ECLI:NL:RBDHA:2023:19900
Rechtbank Den Haag
- Eerste aanleg - enkelvoudig
- Rechtspraak.nl
Afwijzing asielaanvraag van Colombiaanse eiser na ontvoering en deelname aan demonstraties
In deze uitspraak beoordeelt de rechtbank het beroep van een Colombiaanse eiser tegen de afwijzing van zijn asielaanvraag door de Staatssecretaris van Justitie en Veiligheid. Eiser, geboren in 1993, diende op 27 december 2021 een aanvraag in, die op 22 december 2022 werd afgewezen als ongegrond. Eiser stelt dat hij is gevlucht na een ontvoering, die hij vermoedt dat deze door de politie is uitgevoerd vanwege zijn deelname aan een demonstratie in Cali. Na zijn terugkeer in Bogota ontving hij een dreigbrief, wat hem deed besluiten te vluchten.

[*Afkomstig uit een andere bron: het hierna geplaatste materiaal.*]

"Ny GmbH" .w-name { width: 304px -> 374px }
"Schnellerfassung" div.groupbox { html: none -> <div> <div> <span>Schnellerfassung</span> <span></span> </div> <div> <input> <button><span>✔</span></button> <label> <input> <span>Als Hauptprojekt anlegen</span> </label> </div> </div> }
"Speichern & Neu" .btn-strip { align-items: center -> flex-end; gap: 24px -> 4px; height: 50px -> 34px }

De rechtbank heeft het beroep op 1 juni 2023 behandeld, waarbij eiser en zijn gemachtigde aanwezig waren, evenals de gemachtigde van verweerder en een tolk. De rechtbank oordeelt dat verweerder de asielaanvraag terecht als ongegrond heeft afgewezen. Eiser heeft onvoldoende bewijs geleverd voor zijn claims, en de rechtbank concludeert dat verweerder het juiste referentiekader heeft toegepast bij de beoordeling van de geloofwaardigheid van eisers verklaringen. De rechtbank stelt vast dat de verklaringen van eiser over de ontvoering en de dreigbrief niet geloofwaardig zijn, en dat hij niet voldoende heeft onderbouwd waarom hij niet in detail kon verklaren over zijn ervaringen.
De rechtbank verklaart het beroep ongegrond en wijst erop dat eiser geen proceskostenvergoeding ontvangt. De uitspraak is gedaan door mr. E.E.M. van Abbe en is openbaar gemaakt op 6 juli 2023. Tegen deze uitspraak kan binnen vier weken hoger beroep worden ingesteld bij de Afdeling bestuursrechtspraak van de Raad van State.